Results of Thermometry
Ice core isotope records from No and So hemispheres clearly show cycling of Earth’s climate between cold glacial and warm interglacial conditions. Interglacials have been brief (1/4 duration of Glacials). Glacials tend to become progressively colder then terminate abruptly. The long term temperature patterns of variation is identical to the global ice volume patterns (seen in the ocean sediments). The polar temperature histories also show significant variations at ca. 20 and 40 kyr periodicities (similar to precession and obliquity cycles), and the 100 Kyr glacial-interglacial cycle dominates.
Average ice sheet surface temperatures during the last glacial period were
15 degrees colder than present on Greenland and
8 degrees colder than present in central Antarctica.

Millennial Variability patterns
Contrast the millennial variability of polar interglacial and glacial temperature histories. Throughout the glacial period in both hemispheres, polar climate changes were frequent and large. During the interglacial period polar climate has been relatively stable.
The climate change events during the glacial period are called Dansgaard-Oeschger (D-O) events and were rapid, millennial scale events. They have been recorded as abrupt events in all the ice cores from Greenland, and also appear in Antarctica cores (though muted).
The D-O events occurred in groups that outline a saw-tooth pattern of initial abrupt warming, followed by gradual cooling, and each group lasting on average 7,000 years, and called a Bond Cycle. Within each Bond Cycle, the D-O events show generally decreasing duration and maxima.

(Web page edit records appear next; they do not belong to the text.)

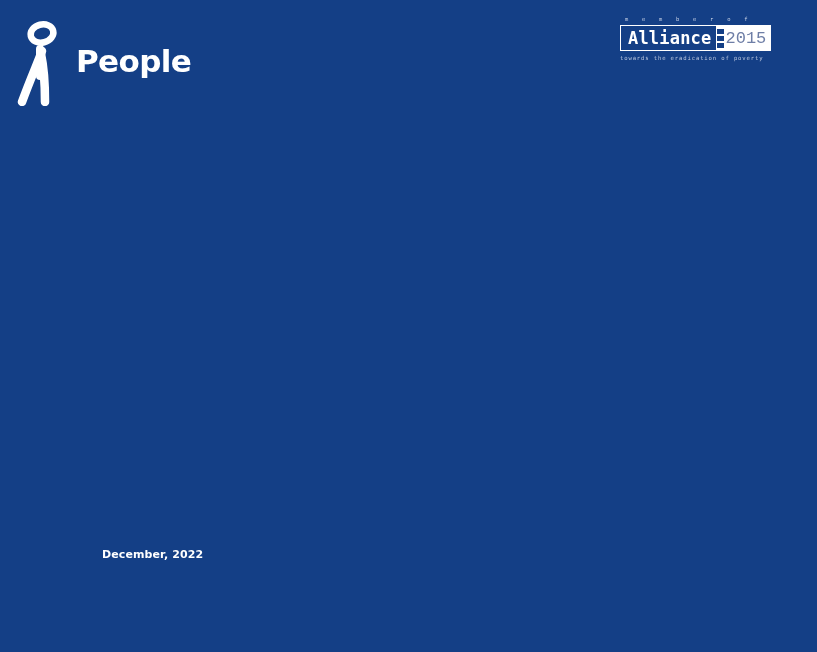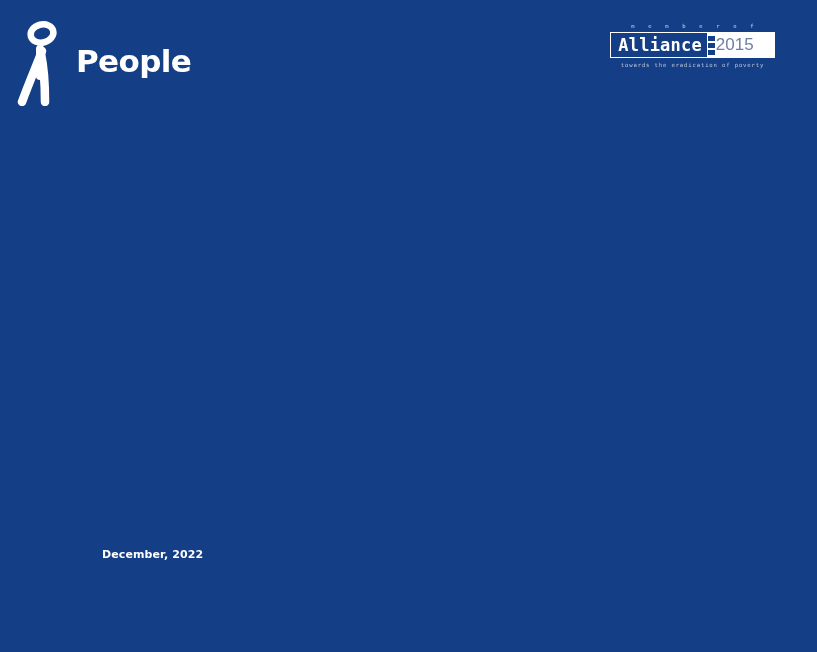--- a/index.html
+++ b/index.html
@@ -51,25 +51,25 @@
     font-weight: bold;
     font-size: 31px;
     letter-spacing: -0.6px;
     white-space: nowrap;
   }
 
   
   #alliance-logo {
     position: absolute;
     right: 52px;
-    top: 23px;
+    top: 16px;
     width: 145px;
     display: flex;
     flex-direction: column;
-    align-items: center;
+    align-items: flex-start;
     margin-left: 11px;
   }
   #alliance-member-of {
     color: #C8D2E6;
     font-family: "DejaVu Sans Mono", monospace;
     font-size: 5.5px;
     letter-spacing: 5.2px;
     text-align: center;
     text-transform: lowercase;
     padding-left: 5px;
@@ -108,26 +108,26 @@
   #alliance-divider span {
     display: block;
     width: 7px;
     height: 5px;
     background: #143F86;
   }
   #alliance-year {
     flex: 1 1 auto;
     background: #FFFFFF;
     color: #6E7EA6;
-    font-family: Liberation Sans, sans-serif;
+    font-family: Liberation Mono, monospace;
     font-size: 17px;
     display: flex;
     align-items: center;
     justify-content: center;
-    padding-right: 20px;
+    padding-right: 4px;
   }
   #alliance-tagline {
     color: #BCC8DF;
     font-family: "DejaVu Sans Mono", monospace;
     font-size: 5.6px;
     letter-spacing: 0.85px;
     text-align: center;
     margin-top: 4px;
     white-space: nowrap;
   }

These events represent rapid environmental changes that had global significance, as seen in the fact that:
- the Bond cycles are correlated to changes in sea-floor deposits, the cold extremes of Bond cycles are correlated to massive iceberg discharge events from North American ice sheet into the North Atlantic
- coincident changes in methane concentrations in the ice gas bubbles – higher concentrations during warmer events. Natural sources of methane are wetlands, methane increases in ice gases implies increases in atmosphere and so are indicative of global temperature impacts because of the wide geographical distribution of wetlands.

Cause of D-O events.
Too rapid to be due to insolation changes. Most likely result from changes in ocean circulation. This is supported by the clarity of the Greenland ice cores relative to the Antarctic cores as Greenland is closer to the site of deep water formation.